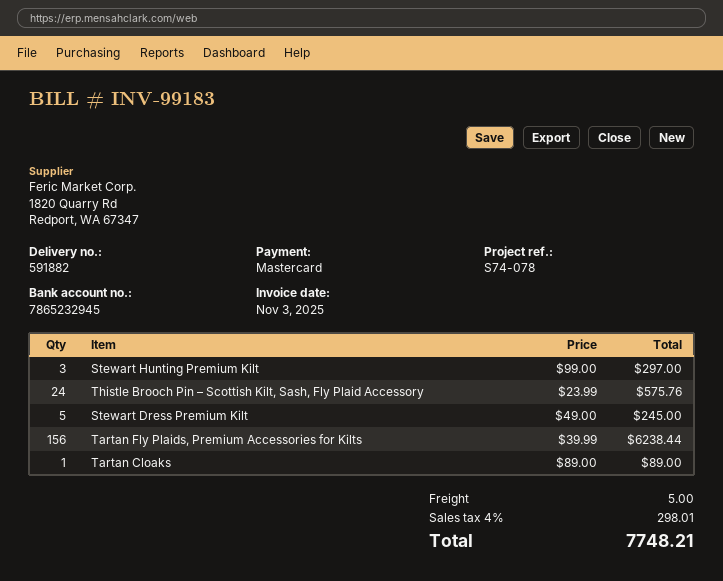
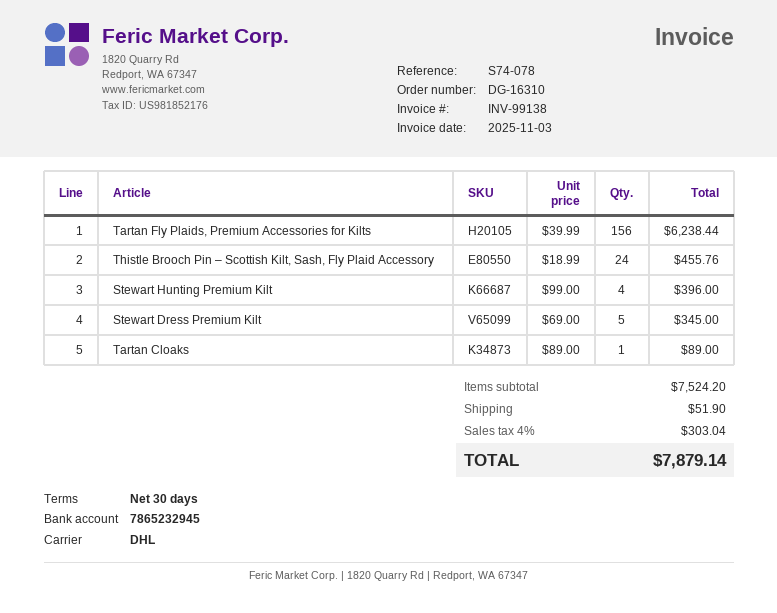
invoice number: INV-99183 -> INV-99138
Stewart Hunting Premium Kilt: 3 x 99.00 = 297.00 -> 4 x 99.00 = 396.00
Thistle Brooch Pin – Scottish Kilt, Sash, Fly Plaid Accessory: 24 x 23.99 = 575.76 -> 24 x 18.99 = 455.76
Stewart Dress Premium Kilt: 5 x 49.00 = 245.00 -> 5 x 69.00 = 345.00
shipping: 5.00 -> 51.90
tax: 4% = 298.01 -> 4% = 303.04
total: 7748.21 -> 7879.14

☆ ☆ ☆ ☆ ☆ ☆ ☆

Since the copy should hold text only, set down each record exactly and leave the pictures out.

invoice number: INV-99183 -> INV-99138
Stewart Hunting Premium Kilt: 3 x 99.00 = 297.00 -> 4 x 99.00 = 396.00
Thistle Brooch Pin – Scottish Kilt, Sash, Fly Plaid Accessory: 24 x 23.99 = 575.76 -> 24 x 18.99 = 455.76
Stewart Dress Premium Kilt: 5 x 49.00 = 245.00 -> 5 x 69.00 = 345.00
shipping: 5.00 -> 51.90
tax: 4% = 298.01 -> 4% = 303.04
total: 7748.21 -> 7879.14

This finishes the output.